PASSION, fait preuve déjà de maitrise et d’ambition. En France ou en Europe, il y a une tradition un peu autobiographique de raconter son expérience, ses souvenirs, souvent à travers un rapport à l’enfance, à la jeunesse. Avec vous, on a l’impression que vous avez cherché à appliquer, des théories et réflexions à un groupe humain, pour y éclore une analyse qui relève de l’intime … On y devine aussi l’esquisse de ce que sera SENSES.
Il y a forcément des éléments issus de mes souvenirs dans PASSION, cependant j’ai essayé de m’en détacher. À l’époque, j’avais 29 ans et je n’avais pas beaucoup d’expériences sentimentales ni en techniques de cinéma. J’ai donc basé ma réflexion à partir de ce que j’observais, j’étais notamment passionné de séries. PASSION est donc né de l’interprétation d’un sentiment. Il m’est d’ailleurs arrivé qu’un journaliste français rapproche mon film à l’écriture d’une série, j’avais répondu alors que je n’en regardais pas, j’avais un peu honte (rire). Pourtant c’était la vérité, je regardais beaucoup de séries qui traitaient d’histoires d’amour de jeunes hommes et femmes. J’étais également passionné par des cinéastes tels qu’Éric Rohmer ou Jean Grémillon, capables de mettre en scène le quotidien et sa fantaisie.

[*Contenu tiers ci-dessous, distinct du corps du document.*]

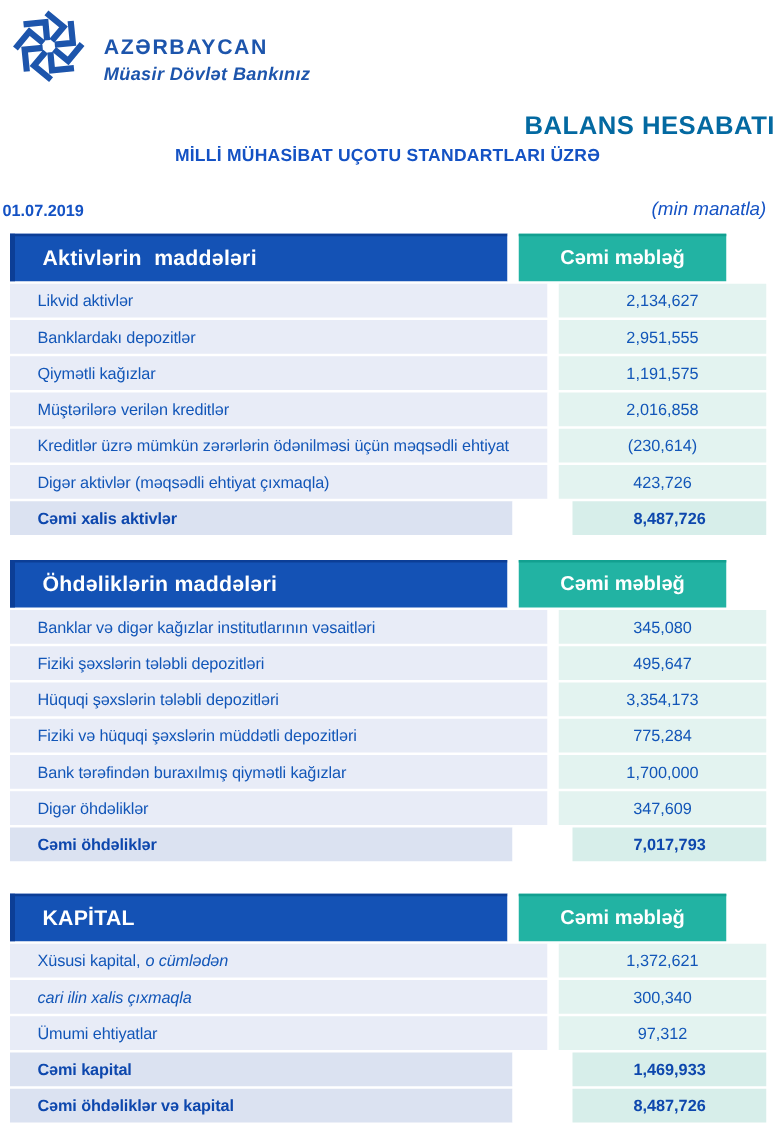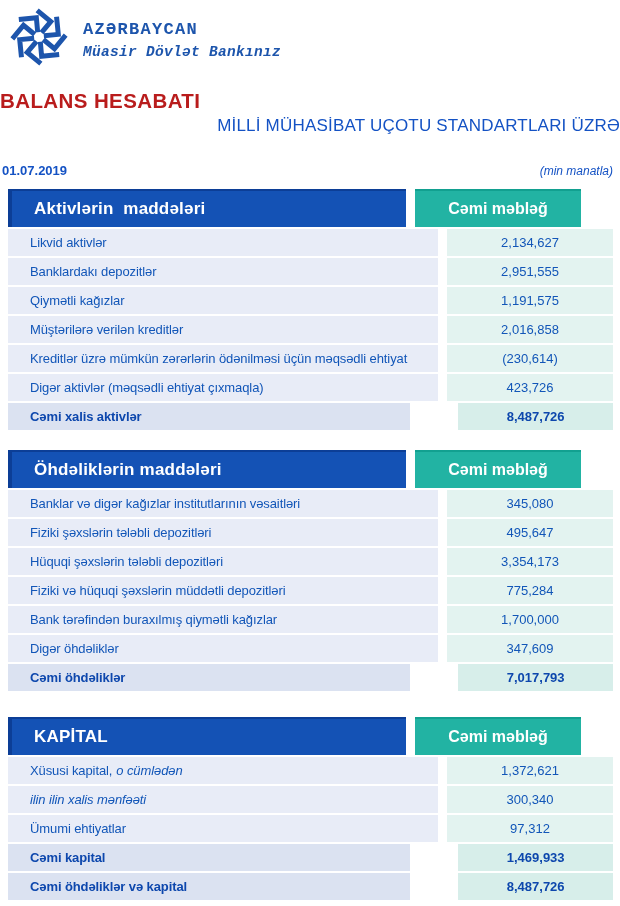--- a/index.html
+++ b/index.html
@@ -5,32 +5,32 @@
   :root{
     --blue:#1452b5; --blue-dark:#0c3e96; --teal:#22b3a3; --teal-dark:#12a090;
     --text-blue:#1256b8; --text-dark:#0d47ad;
     --row-label-bg:#e8ecf7; --row-value-bg:#e3f3f0;
     --total-label-bg:#dbe2f1; --total-value-bg:#d7eeea;
   }
   *{margin:0;padding:0;box-sizing:border-box;}
   body{background:#fff;font-family:"Liberation Sans",sans-serif;}
   .page{width:620px;height:906px;background:#fff;overflow:hidden;position:relative;}
 
-  .brand{display:flex;align-items:center;padding:6px 0 0 8px;font-family:Liberation Mono, monospace;}
+  .brand{display:flex;align-items:flex-end;padding:6px 0 0 8px;}
   .logo{width:62px;height:62px;flex:0 0 62px;}
   .brand-text{margin-left:13px;padding-top:5px;}
   .bank-name{font-weight:bold;font-size:17px;letter-spacing:1.3px;color:#1d55ac;line-height:1.28;}
   .tagline{margin-top:3px;font-style:italic;font-weight:bold;font-size:14.5px;color:#1d55ac;letter-spacing:0.3px;}
 
-  .title{margin-top:21px;text-align:left;color:#b91c1c;font-weight:bold;font-size:20.5px;letter-spacing:0.4px;}
-  .subtitle{text-align:right;color:#1452c4;font-weight:normal;font-size:17px;letter-spacing:0.2px;margin-top:3px;}
+  .title{margin-top:21px;text-align:right;color:#0369a1;font-weight:bold;font-size:20.5px;letter-spacing:0.4px;}
+  .subtitle{text-align:center;color:#1452c4;font-weight:bold;font-size:14px;letter-spacing:0.2px;margin-top:3px;}
 
   .meta{display:flex;justify-content:space-between;align-items:flex-end;margin:27px 7px 0 2px;}
   .date{font-size:13px;font-weight:bold;color:#1452c4;}
-  .unit-note{font-size:12px;font-style:italic;color:#1452c4;}
+  .unit-note{font-size:15px;font-style:italic;color:#1452c4;}
 
   .tables{margin-left:8px;}
   .tbl{width:605px;margin-top:11px;}
   .tbl + .tbl{margin-top:20px;}
   .tbl:last-child{margin-top:26px;}
 
   .hdr{display:flex;height:38px;}
   .hdr-label{width:398px;background:var(--blue);border-top:2px solid var(--blue-dark);border-left:4px solid var(--blue-dark);
     color:#fff;font-weight:bold;font-size:17px;display:flex;align-items:center;padding-left:22px;white-space:pre;letter-spacing:0.2px;}
   .hdr-gap{width:9px;background:#fff;}
@@ -239,21 +239,21 @@
       <span>Xüsusi kapital,</span>
       <span class="lbl-italic">o cümlədən</span>
     </div>
     <div class="cell-gap"></div>
     <div class="cell-value">1,372,621</div>
   </div>
 
   <div class="row">
     <div class="cell-label">
 
-      <span class="lbl-italic">ilin ilin xalis mənfəəti</span>
+      <span class="lbl-italic">cari ilin xalis çıxmaqla</span>
     </div>
     <div class="cell-gap"></div>
     <div class="cell-value">300,340</div>
   </div>
 
   <div class="row">
     <div class="cell-label">
       <span>Ümumi ehtiyatlar</span>
 
     </div>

Quelle influence a eu Kiyoshi Kurosawa sur votre travail, lui qui a été votre professeur à l’université ?
Quand je suis entré à l’université, je n’étais pas particulièrement fan de son cinéma. En suivant ses cours et séminaires pendant près de deux ans, j’ai pourtant fini par développer un attrait particulier vis-à-vis de cette forme d’hyper-réalisme très stylisé, où le réalisme prend justement des allures de fable… L’influence de son oeuvre sur mon travail a donc été forte. On se retrouvait d’ailleurs avec quelques camarades autour d’un café dans des moments où il se livrait tout particulièrement. J’ai appris notamment à accepter que la caméra ne soit qu’un appareil qui enregistre la réalité et donc influencé par celle-ci. En regardant les films de Kiyoshi, j’ai appris également que la mise en scène doit pousser le spectateur à se poser des questions et que la fiction doit le faire douter pour approfondir sa relation avec l’œuvre du réalisateur.